The School of Life — de Botton's institutional embodiment of the project — runs courses, publishes books, produces YouTube content addressing emotional and ethical questions. Its catalog is essentially a secular curriculum of life-skills traditional religions used to teach: how to grieve, how to love, how to deal with envy, how to think about death.
The critics: de Botton's "religion lite" misses the depth that religious commitment — including its harder, less consoling aspects — provides. The fans: at minimum, de Botton has given secular life a richer institutional vocabulary than the New Atheist polemics did.

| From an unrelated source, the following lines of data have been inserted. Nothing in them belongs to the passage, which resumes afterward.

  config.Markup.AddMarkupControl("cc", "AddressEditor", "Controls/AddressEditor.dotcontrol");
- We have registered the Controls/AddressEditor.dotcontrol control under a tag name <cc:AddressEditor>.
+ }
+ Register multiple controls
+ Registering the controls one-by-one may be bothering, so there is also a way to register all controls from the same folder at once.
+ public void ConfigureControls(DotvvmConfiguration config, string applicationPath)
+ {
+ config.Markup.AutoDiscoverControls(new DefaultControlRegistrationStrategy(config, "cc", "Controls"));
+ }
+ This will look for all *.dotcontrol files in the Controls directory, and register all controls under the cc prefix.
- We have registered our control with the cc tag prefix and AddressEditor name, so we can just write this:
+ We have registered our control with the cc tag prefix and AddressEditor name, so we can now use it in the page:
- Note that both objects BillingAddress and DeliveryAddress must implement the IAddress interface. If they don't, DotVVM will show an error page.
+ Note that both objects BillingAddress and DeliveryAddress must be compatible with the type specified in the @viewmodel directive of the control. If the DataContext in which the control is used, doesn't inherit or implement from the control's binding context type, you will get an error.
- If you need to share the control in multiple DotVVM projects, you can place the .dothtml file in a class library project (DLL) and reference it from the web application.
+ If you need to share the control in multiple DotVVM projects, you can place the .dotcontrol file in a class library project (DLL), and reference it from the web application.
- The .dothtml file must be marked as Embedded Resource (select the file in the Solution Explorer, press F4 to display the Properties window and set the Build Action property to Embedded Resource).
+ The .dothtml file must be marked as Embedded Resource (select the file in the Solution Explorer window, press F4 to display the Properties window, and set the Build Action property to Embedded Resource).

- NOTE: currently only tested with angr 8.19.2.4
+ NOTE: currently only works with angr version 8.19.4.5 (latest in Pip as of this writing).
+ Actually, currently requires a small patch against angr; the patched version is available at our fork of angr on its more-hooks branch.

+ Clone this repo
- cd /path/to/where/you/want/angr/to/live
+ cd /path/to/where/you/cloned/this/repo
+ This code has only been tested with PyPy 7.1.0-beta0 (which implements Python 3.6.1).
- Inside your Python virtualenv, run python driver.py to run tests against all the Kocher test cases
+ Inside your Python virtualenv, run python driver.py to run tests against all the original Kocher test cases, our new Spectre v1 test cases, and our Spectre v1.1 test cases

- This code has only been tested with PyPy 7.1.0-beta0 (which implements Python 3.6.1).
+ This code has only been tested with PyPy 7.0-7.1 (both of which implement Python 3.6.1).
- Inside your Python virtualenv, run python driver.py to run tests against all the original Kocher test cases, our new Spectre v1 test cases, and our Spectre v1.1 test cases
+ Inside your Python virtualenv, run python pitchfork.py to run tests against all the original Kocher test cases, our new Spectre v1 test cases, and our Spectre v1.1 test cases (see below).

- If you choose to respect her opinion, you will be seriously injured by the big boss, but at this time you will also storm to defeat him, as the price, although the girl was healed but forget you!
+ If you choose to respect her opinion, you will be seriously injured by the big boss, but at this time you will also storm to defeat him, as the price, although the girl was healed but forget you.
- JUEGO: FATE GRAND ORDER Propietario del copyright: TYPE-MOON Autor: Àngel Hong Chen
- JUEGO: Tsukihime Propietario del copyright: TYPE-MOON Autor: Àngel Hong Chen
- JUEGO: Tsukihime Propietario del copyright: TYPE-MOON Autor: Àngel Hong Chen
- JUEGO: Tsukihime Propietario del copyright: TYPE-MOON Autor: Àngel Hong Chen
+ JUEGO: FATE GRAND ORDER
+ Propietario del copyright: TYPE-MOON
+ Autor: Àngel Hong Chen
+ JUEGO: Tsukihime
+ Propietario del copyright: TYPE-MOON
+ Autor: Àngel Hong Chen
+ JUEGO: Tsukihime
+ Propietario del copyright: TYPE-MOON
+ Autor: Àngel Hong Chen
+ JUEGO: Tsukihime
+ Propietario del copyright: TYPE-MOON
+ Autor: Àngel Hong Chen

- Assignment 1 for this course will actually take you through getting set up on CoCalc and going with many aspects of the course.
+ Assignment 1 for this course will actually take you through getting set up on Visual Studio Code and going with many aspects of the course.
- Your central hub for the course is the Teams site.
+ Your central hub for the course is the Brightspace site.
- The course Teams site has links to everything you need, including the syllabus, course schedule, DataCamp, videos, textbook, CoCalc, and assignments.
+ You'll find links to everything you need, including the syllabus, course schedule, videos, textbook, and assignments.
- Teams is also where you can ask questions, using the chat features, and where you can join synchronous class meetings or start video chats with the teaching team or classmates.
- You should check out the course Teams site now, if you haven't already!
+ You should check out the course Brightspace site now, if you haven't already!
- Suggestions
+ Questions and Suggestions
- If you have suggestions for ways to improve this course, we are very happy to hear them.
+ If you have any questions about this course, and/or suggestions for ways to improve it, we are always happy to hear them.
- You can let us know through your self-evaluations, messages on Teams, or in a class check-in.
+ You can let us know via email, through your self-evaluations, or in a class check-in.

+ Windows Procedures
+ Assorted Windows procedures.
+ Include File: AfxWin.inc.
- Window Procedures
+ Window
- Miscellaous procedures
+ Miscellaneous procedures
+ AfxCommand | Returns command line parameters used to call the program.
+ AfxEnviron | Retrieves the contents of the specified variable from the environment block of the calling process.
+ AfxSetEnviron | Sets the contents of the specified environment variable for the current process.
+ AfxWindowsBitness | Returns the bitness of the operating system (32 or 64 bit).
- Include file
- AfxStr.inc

The post-9/11 New Atheist wave shaped the public reception of religion in the early 2000s. The major books:
Sam Harris, The End of Faith (2004), Letter to a Christian Nation (2006).
Richard Dawkins, The God Delusion (2006).
Daniel Dennett, Breaking the Spell (2006).
Christopher Hitchens, God Is Not Great (2007).
The shared argument: religious belief is intellectually unjustified (the empirical and philosophical case for God's existence is weak); morally damaging (religion produces violence, discrimination, ignorance); and culturally deferred to in ways that other unjustified belief systems are not. The remedy: open public criticism, social marginalisation of religious authority, replacement of religious frameworks with secular-scientific ones.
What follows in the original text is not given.